## What the exercise asks
Should the listing contain images, exclude them; give the rest again exactly.

## Supplied records
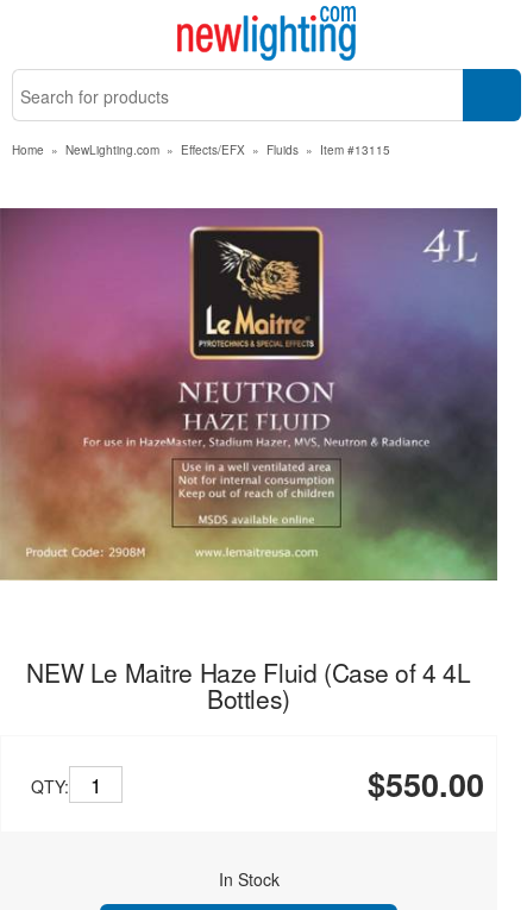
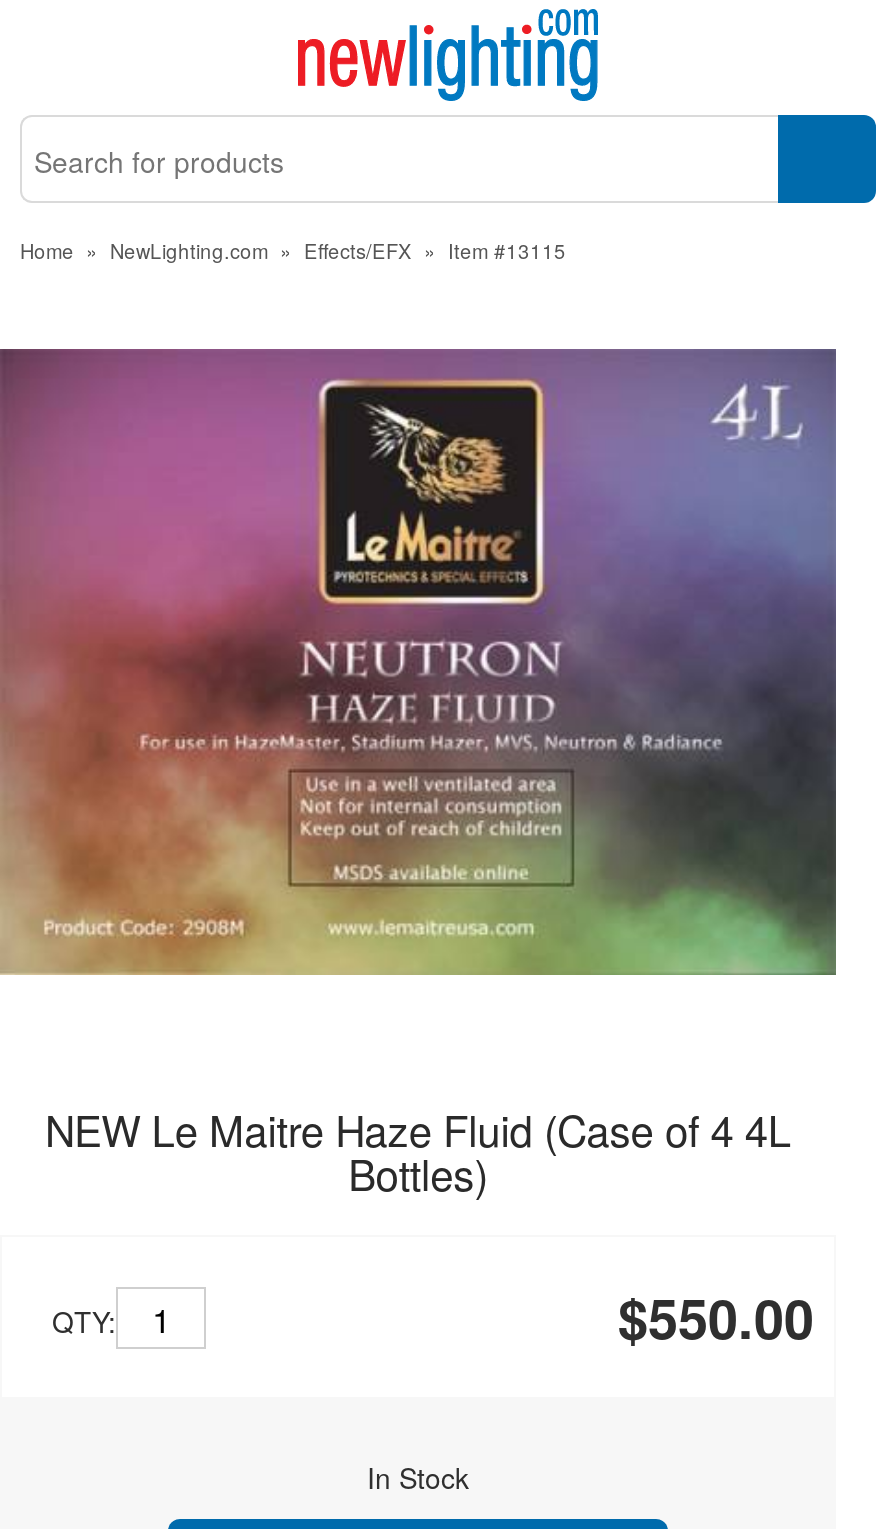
[12,142,390,158] Home » NewLighting.com » Effects/EFX » Fluids » Item #13115 -> [20,237,566,265] Home » NewLighting.com » Effects/EFX » Item #13115

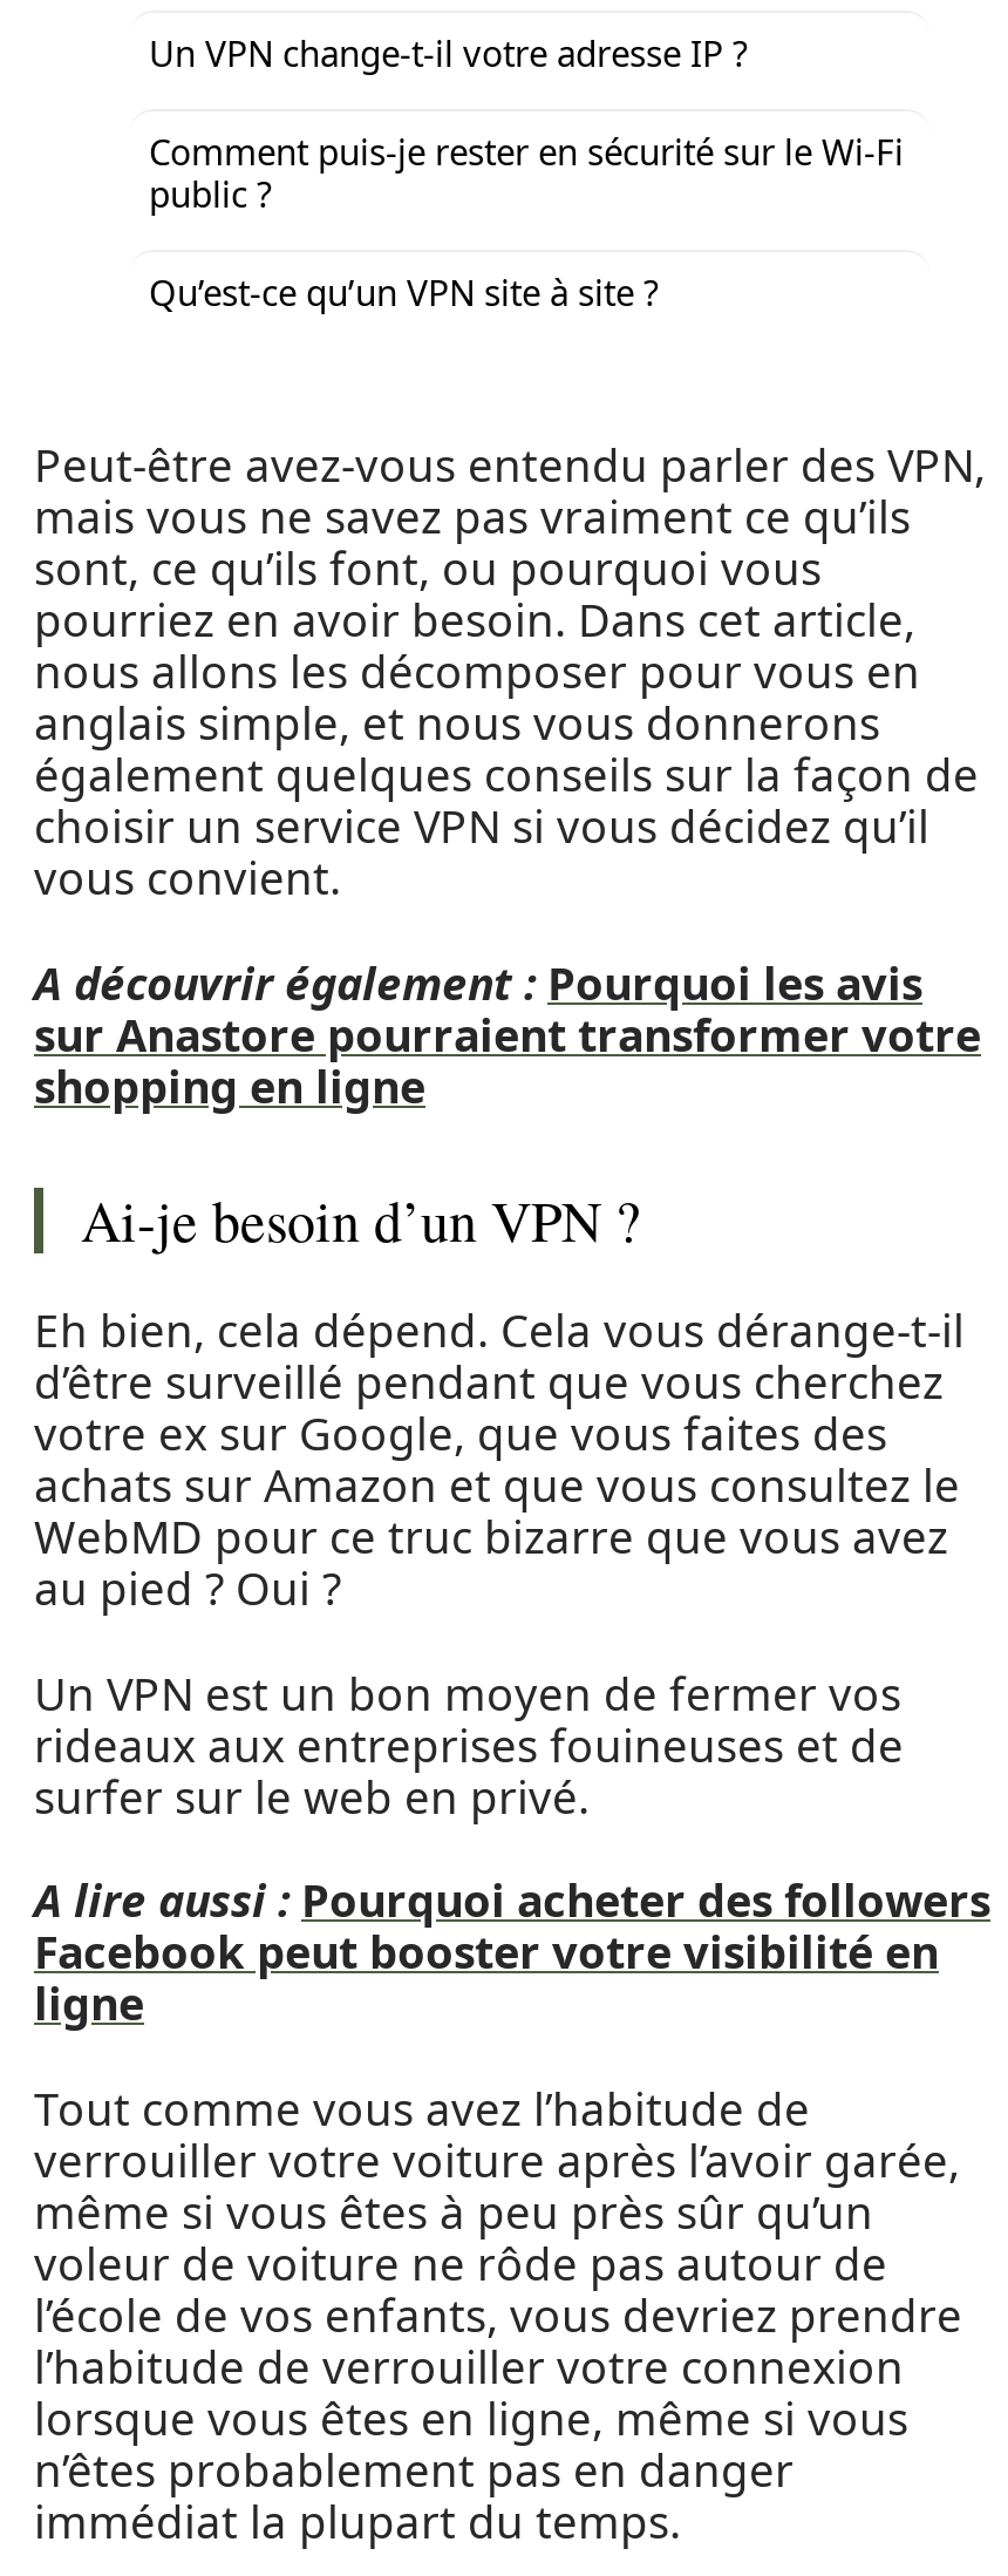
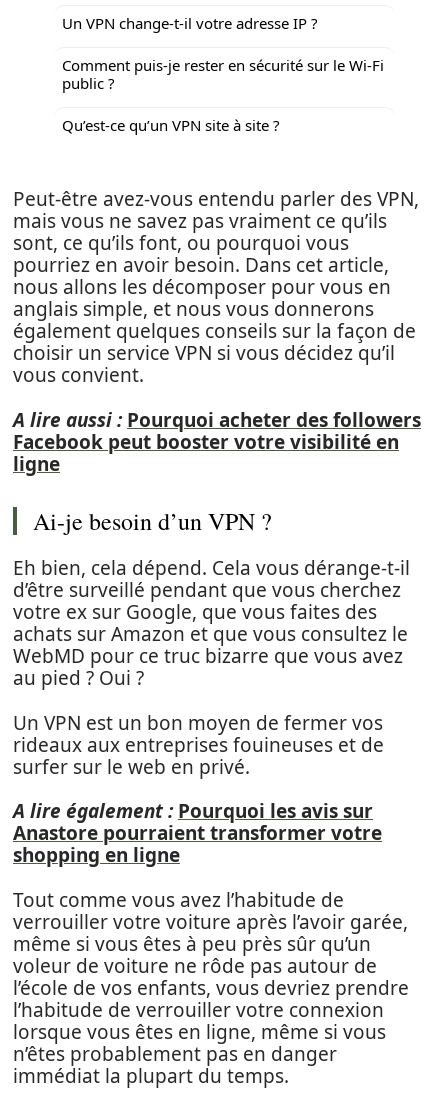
[34,952,981,1065] A découvrir également : Pourquoi les avis | sur Anastore pourraient transformer votre -> none
moved [34,1055,425,1116] -> [13,842,180,868]: shopping en ligne
none -> [13,798,382,846] A lire également : Pourquoi les avis sur | Anastore pourraient transformer votre
moved [34,1870,990,2034] -> [13,406,421,476]: A lire aussi : Pourquoi acheter des followers | Facebook peut booster votre visibilité en | ligne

## Task output
[12,142,390,158] Home » NewLighting.com » Effects/EFX » Fluids » Item #13115 -> [20,237,566,265] Home » NewLighting.com » Effects/EFX » Item #13115

[34,952,981,1065] A découvrir également : Pourquoi les avis | sur Anastore pourraient transformer votre -> none
moved [34,1055,425,1116] -> [13,842,180,868]: shopping en ligne
none -> [13,798,382,846] A lire également : Pourquoi les avis sur | Anastore pourraient transformer votre
moved [34,1870,990,2034] -> [13,406,421,476]: A lire aussi : Pourquoi acheter des followers | Facebook peut booster votre visibilité en | ligne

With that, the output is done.